But what I like about that is if you're assuming that there's avoidance also, not assuming, but you're recognizing that there's avoidance also in some of the ways that can vacillate with tone to avoidance. What I think is interesting is both of those, avoidance and tone, have the same root of the vulnerability, which is what I like because it makes it easy for us to go to step two.

So the root of avoidance and tone is to not have the feedback in the moment. So there was something about that, that asking you to do the thing, right? And so when you're an avoidant communicator or you are a tone communicator, typically you're giving feedback in the moment, whether that's disappearing and having a different reaction than your actual reaction or you're,

initially reactive, like you said, or why are you bringing this up now? It's hard for avoidant people and people who have tone issues to do something in the moment that's productive. So let's just say that. So step two is to recognize what your vulnerability means about the types of patterns you get into. So I'm going to say that that's a feedback and not a productive feedback in the moment pattern. And so then step three, if you're looking at that program, how to get better at golf,

The third step would be, you know, whether it's great that you do the podcast together, but because you're doing this, you already have this idea of structured conversations when emotion is low and cognition is high.

So do you do a family check in a communication check in right before the podcast or right after or when you're in a place where you have short term reward substitution? That's what we call it as economists, like you're bringing alcohol with you or cookie dough. But this idea that there are times for avoidant and tone people to invest in low emotion, high cognition conversations.

And so that's what I would say. You want to get better at golf? Make sure you have that 15 minute check in a week. Right. When you say we're in, we're highly, we have a lot of cognition right now and very little emotion. So you kind of say, and when you recognize it, it's kind of like my brain imagines things like it's like a snow globe, you know, in that moment, it kind of gets shaken up and your triggers are flying all over the place.

And you're trying to manage them as best you can. But maybe in that moment, if I fail at my reaction to what she's asking me,

Is it like we're saying, like, take a time out? Well, let's get to this later. You can even use the word snow globe. I love that. Like this was not, I need a snow globe moment. Or really just what Seth and I did in the beginning to practice this. And now we're better, except for, you know, you can always regress. I regressed yesterday. I have a teenager problem.
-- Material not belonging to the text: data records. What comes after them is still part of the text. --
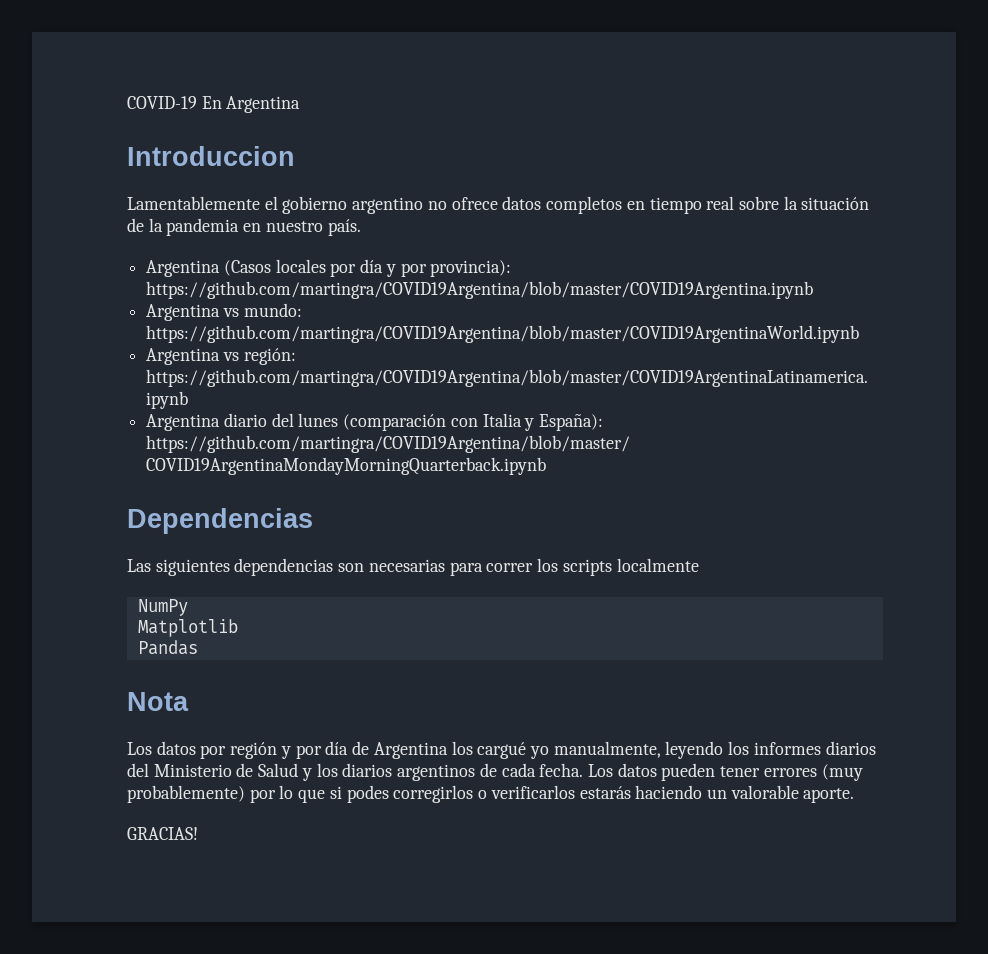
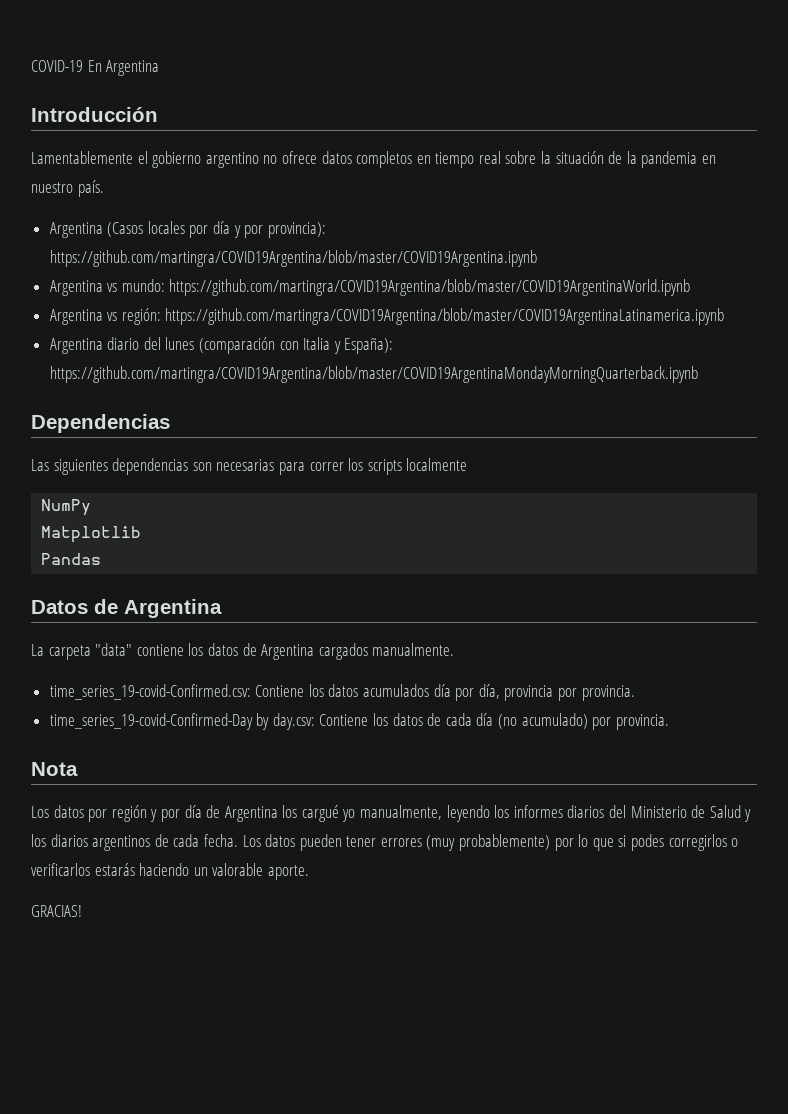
[127,146,295,166] Introduccion -> [31,107,158,122] Introducción
(198, 647) none -> [31,599,222,618] [31,643,455,660] [49,684,635,701] [49,713,669,730] // Datos de Argentina // La carpeta "data" contiene los datos de Argentina cargados manualmente. // time_series_19-covid-Confirmed.csv: Contiene los datos acumulados día por día, provincia por provincia. // time_series_19-covid-Confirmed-Day by day.csv: Contiene los datos de cada día (no acumulado) por provincia.

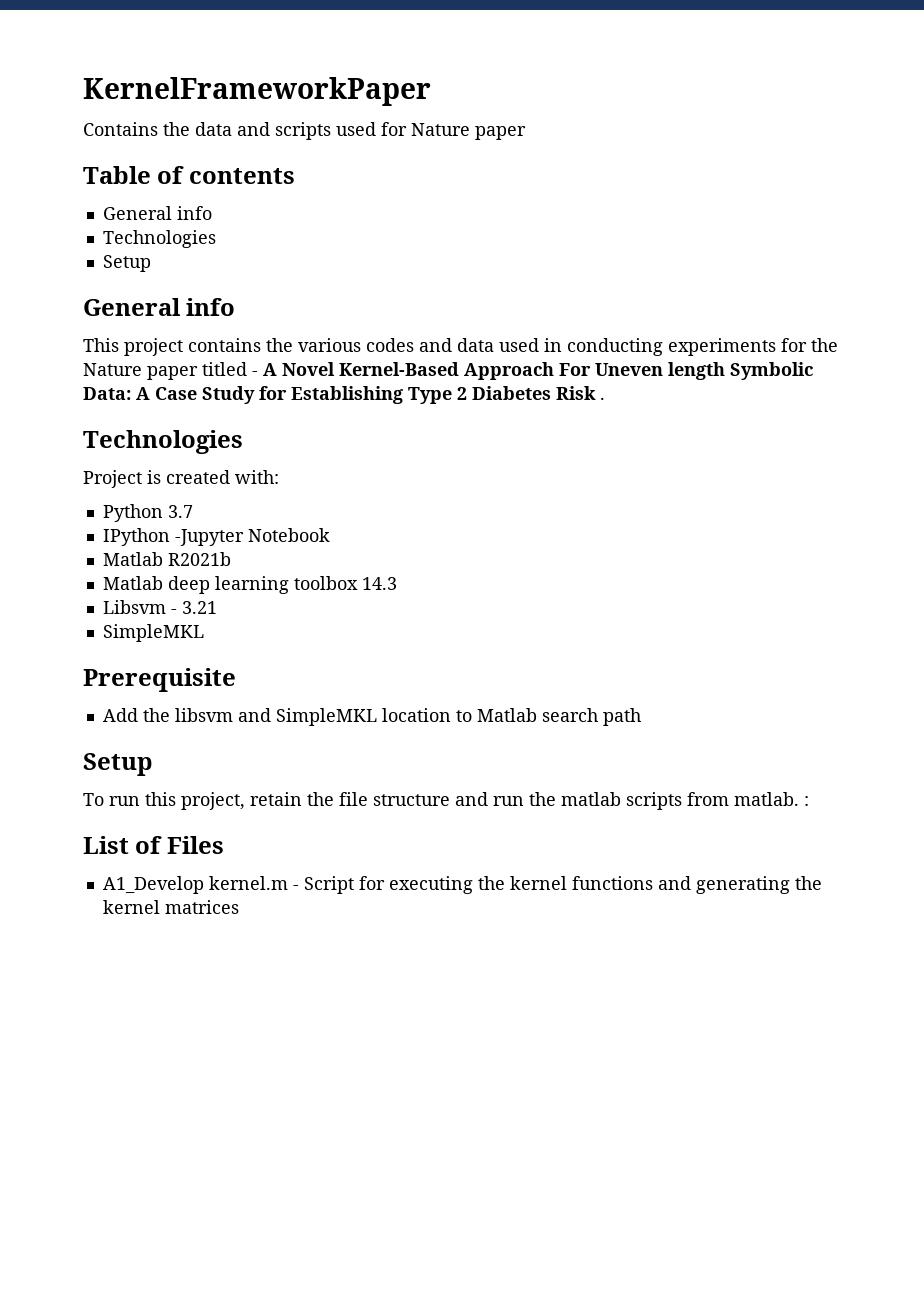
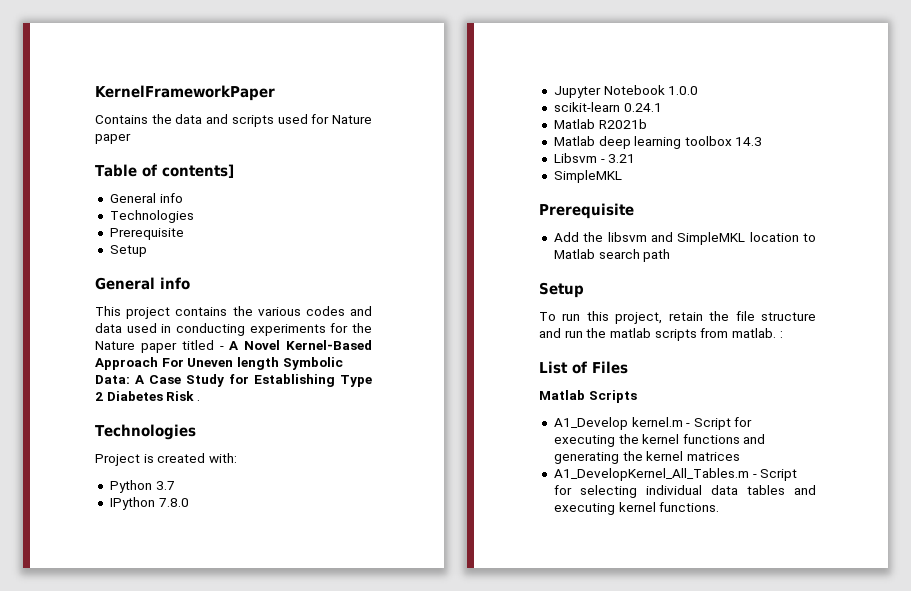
[188,168,295,184] contents -> [161,164,234,178] contents]
(216, 239) none -> [109,228,184,240] // Prerequisite
[174,529,244,546] -Jupyter -> [158,498,189,507] [553,86,601,98] 7.8.0 // Jupyter
(330, 535) none -> [668,86,699,95] [553,102,662,112] 1.0.0 // scikit-learn 0.24.1
(224, 845) none -> [539,390,637,403] // Matlab Scripts
(239, 907) none -> [553,468,798,481] [553,485,816,498] [553,502,720,515] // A1_DevelopKernel_All_Tables.m - Script for selecting individual data tables and executing kernel functions.

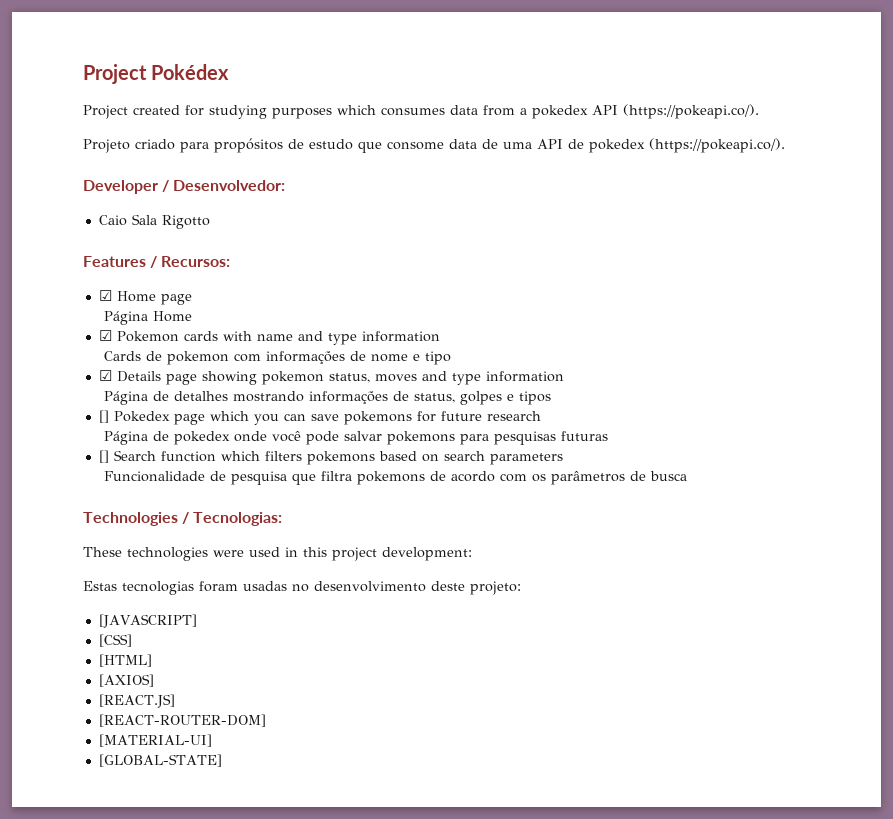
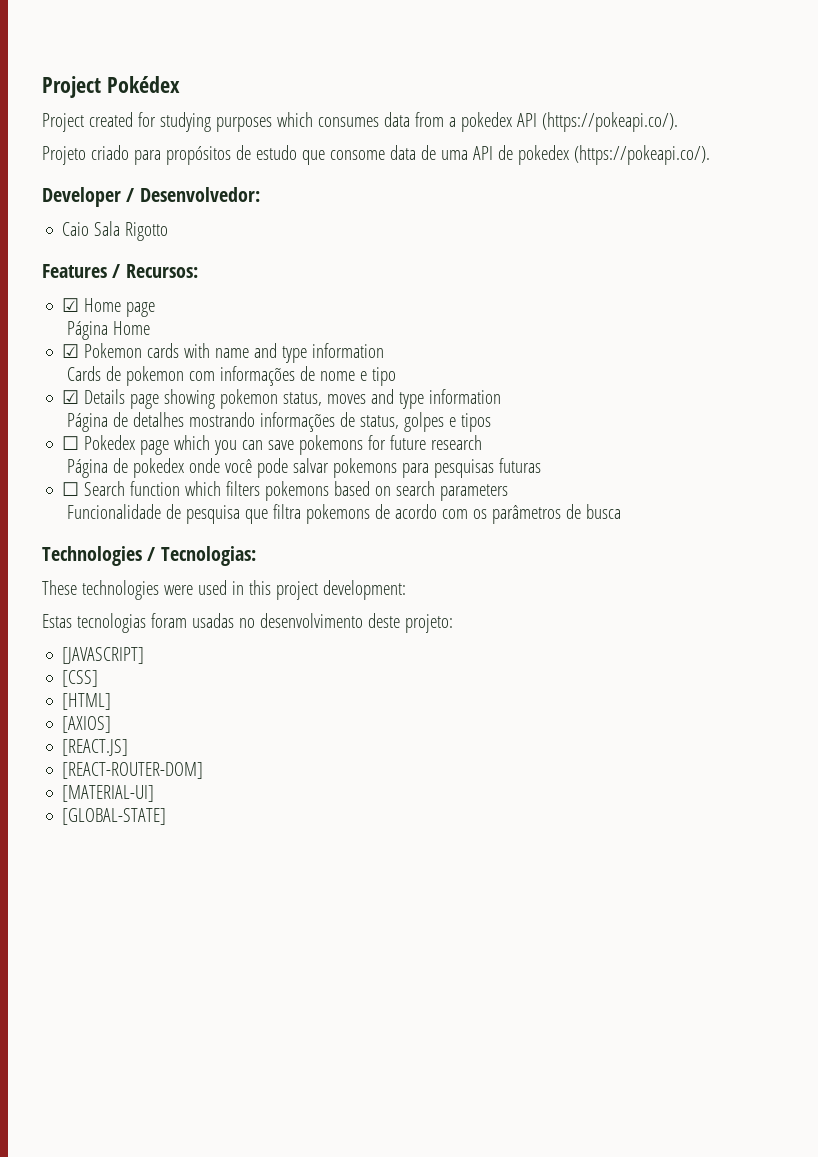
[98,410,109,423] [] -> [62,436,80,450] ☐
[98,450,109,463] [] -> [62,482,80,496] ☐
Seth's ownership is of his, all the homework and he wasn't on his tutor. And I like lost it. I was like, you're the worst. You know, I went verbal assassin, like, you know, but typically, typically we're, you know, we've been practicing fair play for a long time. So typically, um,

I said, I did my tone thing. I'm sorry. You know, and then I took a break. But typically what I like to do is write things down. So the person that is going who may have that tone issue or doesn't want to approach something in a moment. What's nice is if you know that there's going to be accountability and trust.

in that check-in later on, if you feel that safety and you can agree to that, then if over time what happens is you can write things down and not deliver that feedback in the moment.

which is actually really cool because it's happened to me many weeks where we'll come to sit down about something and I'll have things in like all caps. Like this happened to me one week where it just said yellow rag in all caps. And I literally had absolutely no idea. Like,

complete senior moment. Like I had zero, I had no idea what yellow rag is, but I was thinking, oh, that's good. It's an all caps. That's like me yelling on the page. So it would have avoided the yellow rag argument because it obviously wasn't relevant to me two or three days later. However, maybe the fact that the dishwasher is never unloaded is still bothering me. Right. It's good to have a weekly check-in. I think the family as a whole, I think like it

we are four people, like sometimes five. We have boyfriends here. But we need to have a family unit check-in. I mean, I'm having a staff meeting next week.

Like we need to do that for the family. Yeah. But I like for you to do it both with each other first. So you're aligned because sometimes when the other people sort of come in, it can derail what the unit, your, your joint values are together for how, as Jenny said, because there's another home out there with different values and you co-parent, it's nice for you and Dave to align each week on your priorities. And then of course you can bring the other family,

members in as well. But I think saying that this is a practice, you know, one of the funny things to me is when I do it as an analogy to exercise, like you would never go into your doctor's office and they said, like, do you feel fit? And you'd say, yeah, I like exercise once in 2005.

But that's sort of how we view the home. Like I had a conversation once about the dishes. It's like, what are you talking about? We talk about having those conversations all the time, but we don't actually have them. You don't actually have them. Also, many of the conversations are going on in each of our individual brains.

And I'm like, wait, are you thinking something that you want to tell me? Because a lot of the times he and I will both be just going about our business, getting all of our work done and having these important conversations, but not actually verbalizing them with our partner. That's really funny. The invisible conversations in the brain. And it is true because you do sort of assume that you've said it.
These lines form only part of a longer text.